■ WHAT YOU SHOULD DO:
The task calls for each line of the records below in which the word "tudo" appears.

■ MATERIAL FOR THE TASK:

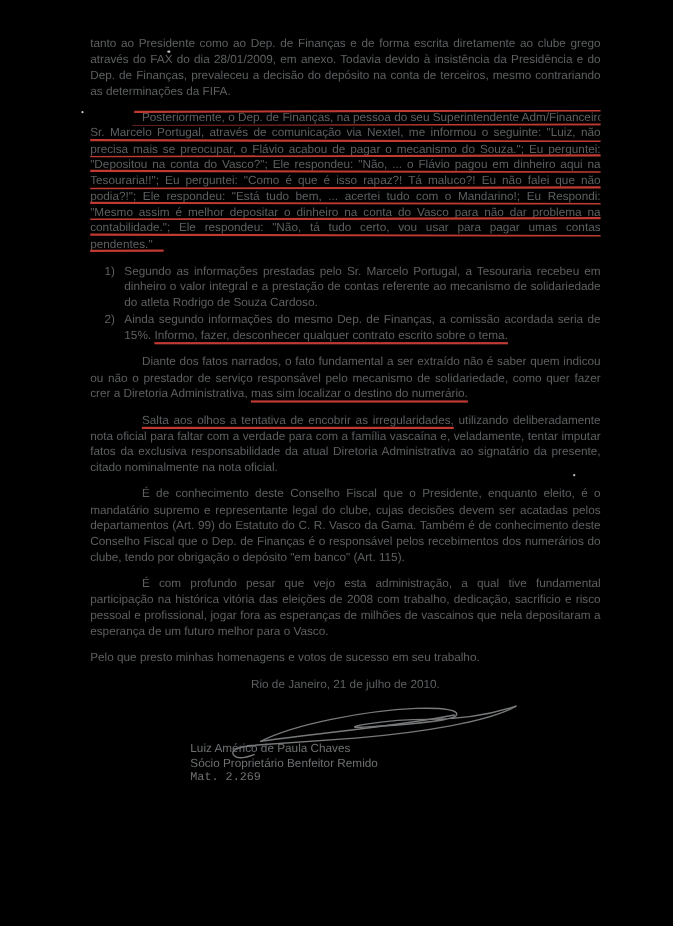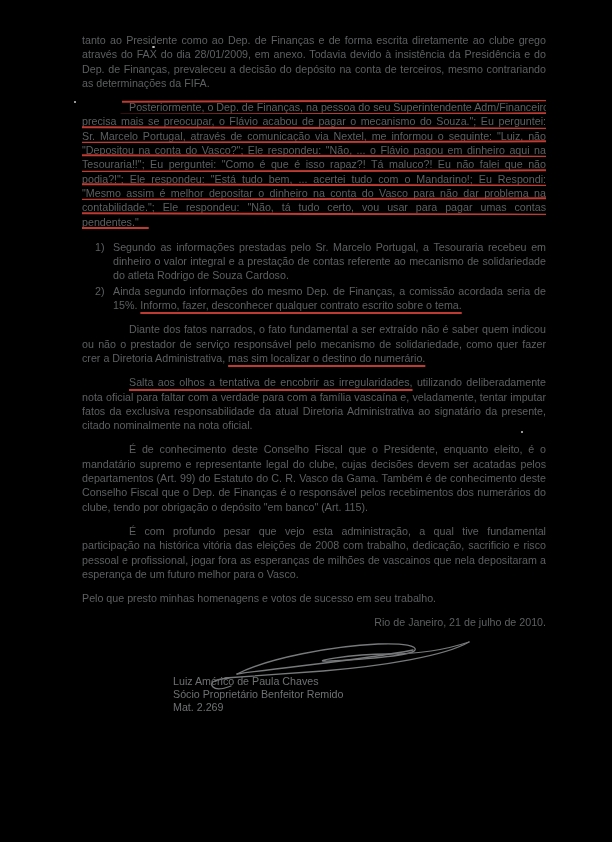--- a/index.html
+++ b/index.html
@@ -41,43 +41,43 @@
   .redu{
     text-decoration:underline;
     text-decoration-color:var(--red);
     text-decoration-thickness:1.9px;
     text-underline-offset:3px;
   }
   .nlist{margin:0 0 10px 13px;}
   .li{display:flex;margin:0 0 1px 0;}
   .li .num{flex:none;width:18px;}
   .li .txt{flex:1;text-align:justify;}
-  .dateline{margin:2px 0 0 0;text-align:right;}
+  .dateline{margin:2px 0 0 0;text-align:center;}
   .sig-block{width:300px;margin:4px 0 0 91px;text-align:left;color:var(--ink-light);}
   .sig-block svg{display:block;margin:0 0 -17px 0;}
   .sig-name{line-height:13px;}
   .sig-title{line-height:13px;}
-  .sig-mat{line-height:13px;}
+  .sig-mat{line-height:13px;font-family:Liberation Mono, monospace;}
 </style>
 </head>
 <body>
 
 <div class="page">
   <div class="speck" style="left:152px;top:46px;width:3px;height:2px;"></div>
   <div class="speck" style="left:74px;top:101px;width:2px;height:2px;"></div>
   <div class="speck" style="left:521px;top:431px;width:2px;height:2px;"></div>
 
   <div class="content">
 
     <p class="para">tanto ao Presidente como ao Dep. de Finanças e de forma escrita diretamente ao clube grego através do FAX do dia 28/01/2009, em anexo. Todavia devido à insistência da Presidência e do Dep. de Finanças, prevaleceu a decisão do depósito na conta de terceiros, mesmo contrariando as determinações da FIFA.</p>
 
     <div class="quote">
       <div class="qline first">Posteriormente, o Dep. de Finanças, na pessoa do seu Superintendente Adm/Financeiro,</div>
+      <div class="qline">Sr. Marcelo Portugal, através de comunicação via Nextel, me informou o seguinte: "Luiz, não</div>
       <div class="qline">precisa mais se preocupar, o Flávio acabou de pagar o mecanismo do Souza."; Eu perguntei:</div>
-      <div class="qline">Sr. Marcelo Portugal, através de comunicação via Nextel, me informou o seguinte: "Luiz, não</div>
       <div class="qline">"Depositou na conta do Vasco?"; Ele respondeu: "Não, ... o Flávio pagou em dinheiro aqui na</div>
       <div class="qline">Tesouraria!!"; Eu perguntei: "Como é que é isso rapaz?! Tá maluco?! Eu não falei que não</div>
       <div class="qline">podia?!"; Ele respondeu: "Está tudo bem, ... acertei tudo com o Mandarino!; Eu Respondi:</div>
       <div class="qline">"Mesmo assim é melhor depositar o dinheiro na conta do Vasco para não dar problema na</div>
       <div class="qline">contabilidade."; Ele respondeu: "Não, tá tudo certo, vou usar para pagar umas contas</div>
       <div class="qline last">pendentes."</div>
     </div>
 
 
 

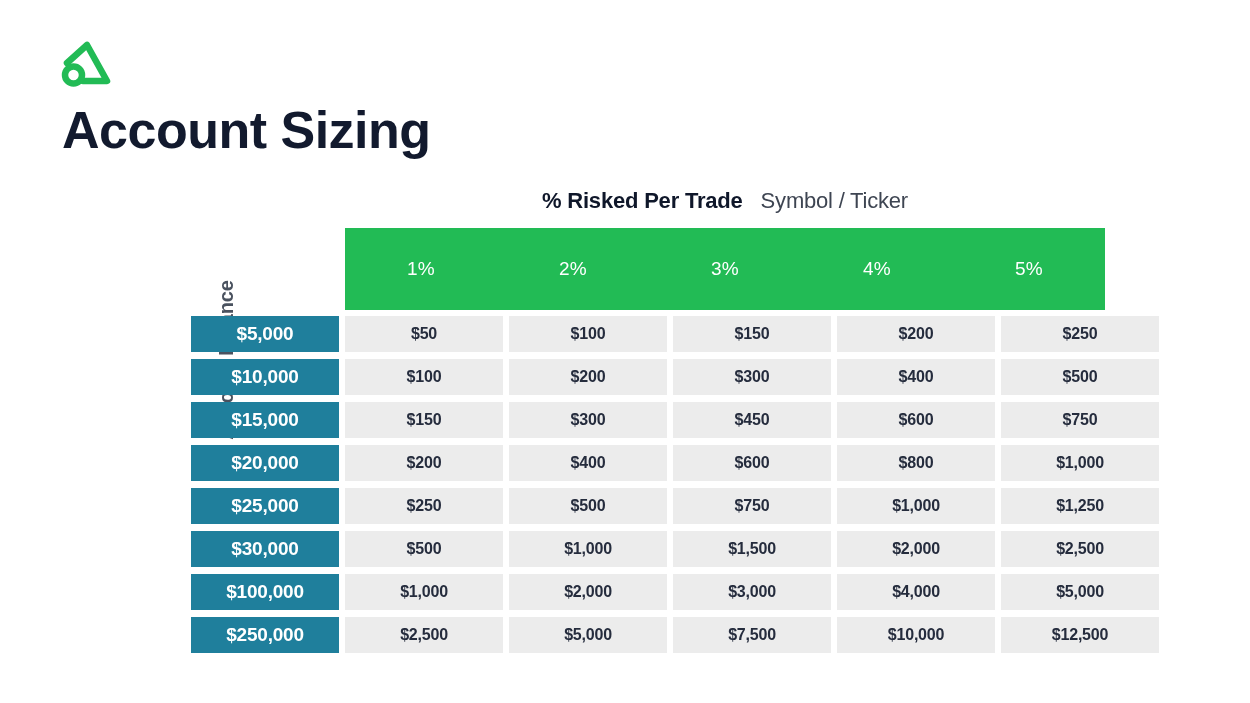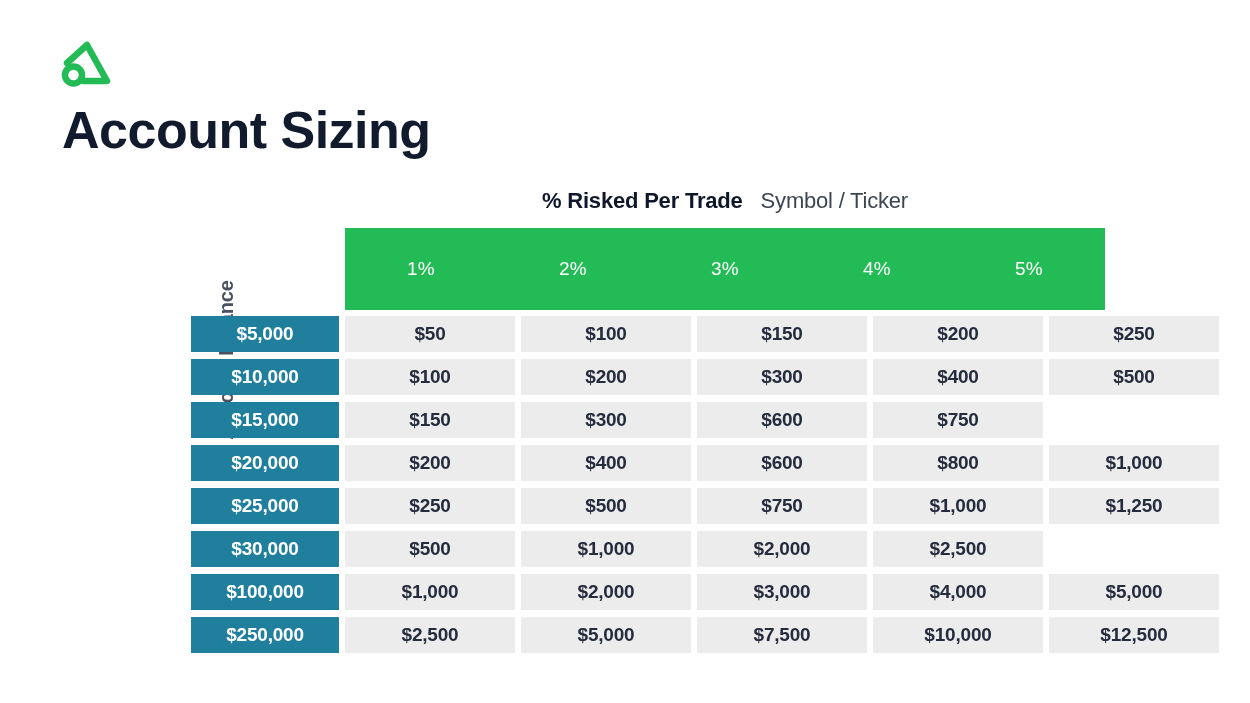--- a/index.html
+++ b/index.html
@@ -122,24 +122,24 @@
     color: #ffffff;
     font-size: 19px;
     font-weight: bold;
     display: flex;
     align-items: center;
     justify-content: center;
     letter-spacing: -0.2px;
     margin-right: 6px;
   }
   .cell {
-    width: 170px;
+    width: 158px;
     background: #ececec;
     color: #252c3d;
-    font-size: 19px;
+    font-size: 16px;
     font-weight: bold;
     display: flex;
     align-items: center;
     justify-content: center;
     letter-spacing: -0.2px;
     margin-right: 6px;
   }
   .cell:last-child { margin-right: 0; }
 </style>
 </head>
@@ -189,20 +189,21 @@
         <div class="cell">$200</div>
         <div class="cell">$300</div>
         <div class="cell">$400</div>
         <div class="cell">$500</div>
       </div>
 
       <div class="row">
         <div class="rowhead">$15,000</div>
         <div class="cell">$150</div>
         <div class="cell">$300</div>
+        <div class="cell">$450</div>
         <div class="cell">$600</div>
         <div class="cell">$750</div>
       </div>
 
       <div class="row">
         <div class="rowhead">$20,000</div>
         <div class="cell">$200</div>
         <div class="cell">$400</div>
         <div class="cell">$600</div>
         <div class="cell">$800</div>
@@ -215,20 +216,21 @@
         <div class="cell">$500</div>
         <div class="cell">$750</div>
         <div class="cell">$1,000</div>
         <div class="cell">$1,250</div>
       </div>
 
       <div class="row">
         <div class="rowhead">$30,000</div>
         <div class="cell">$500</div>
         <div class="cell">$1,000</div>
+        <div class="cell">$1,500</div>
         <div class="cell">$2,000</div>
         <div class="cell">$2,500</div>
       </div>
 
       <div class="row">
         <div class="rowhead">$100,000</div>
         <div class="cell">$1,000</div>
         <div class="cell">$2,000</div>
         <div class="cell">$3,000</div>
         <div class="cell">$4,000</div>

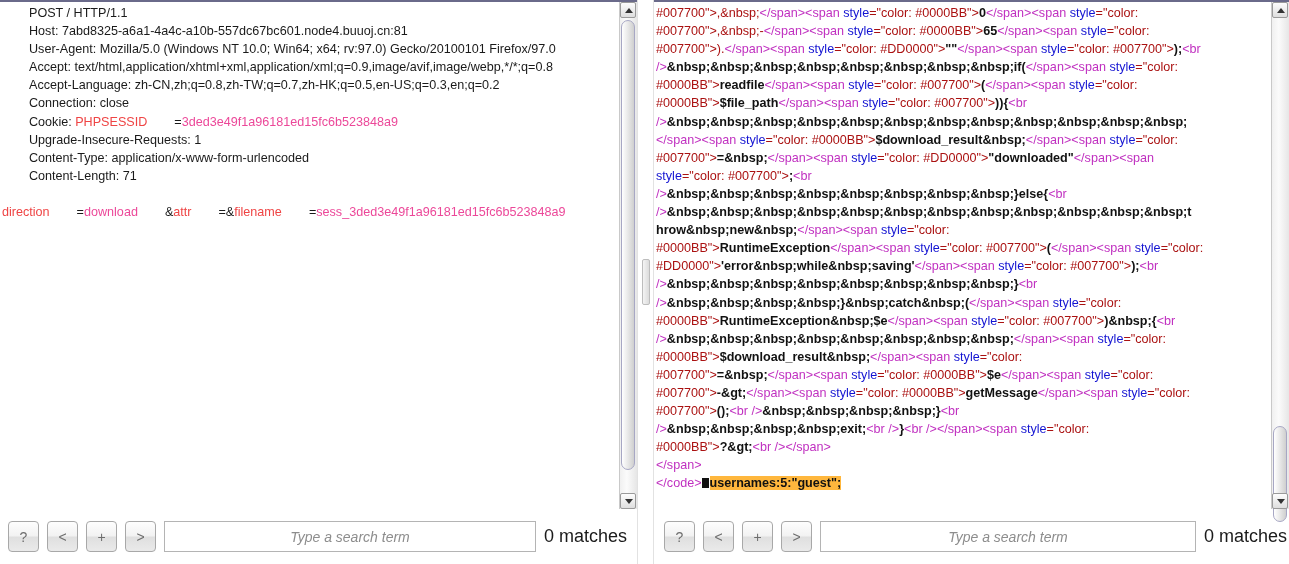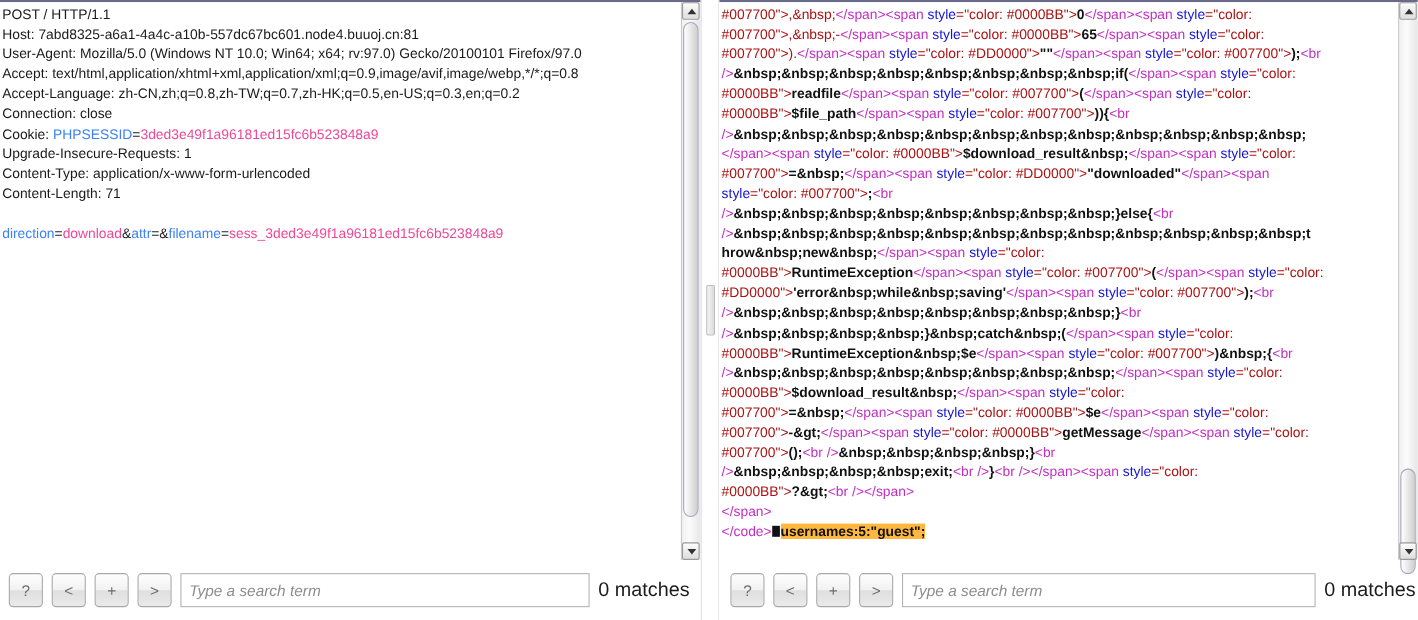--- a/index.html
+++ b/index.html
@@ -72,22 +72,22 @@
   .msg-line {
     font-size: 12.6px;
     line-height: 18.1px;
     color: #1a1a1a;
     white-space: pre-wrap;
     word-break: break-all;
   }
   .msg-blank { height: 18px; }
 
   
-  .tok-black  { color: #1a1a1a; }
-  .tok-blue   { color: #3b82f6; text-align: right; }
+  .tok-black  { color: #1a1a1a; margin-left: 27px; }
+  .tok-blue   { color: #ef4444; text-align: right; }
   .tok-red    { color: #ec4899; }
 
   
   .code-line {
     font-size: 12.6px;
     line-height: 18.1px;
     white-space: pre-wrap;
     word-break: break-all;
     color: #111111;
   }
@@ -191,20 +191,21 @@
     min-width: 0;
     border: 1px solid #b4b4b4;
     background: #ffffff;
     padding: 0 7px;
     font-size: 14px;
     font-style: italic;
     color: #8d8d8d;
     font-family: "Liberation Sans", sans-serif;
     box-sizing: border-box;
     outline: none;
+    text-align: center;
   }
   .search-input::placeholder {
     color: #8d8d8d;
     font-style: italic;
     opacity: 1;
   }
   .matches {
     font-size: 18px;
     color: #1a1a1a;
     white-space: nowrap;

■ PROBLEM SOLUTION:
       <div class="qline">podia?!"; Ele respondeu: "Está tudo bem, ... acertei tudo com o Mandarino!; Eu Respondi:</div>
       <div class="qline">contabilidade."; Ele respondeu: "Não, tá tudo certo, vou usar para pagar umas contas</div>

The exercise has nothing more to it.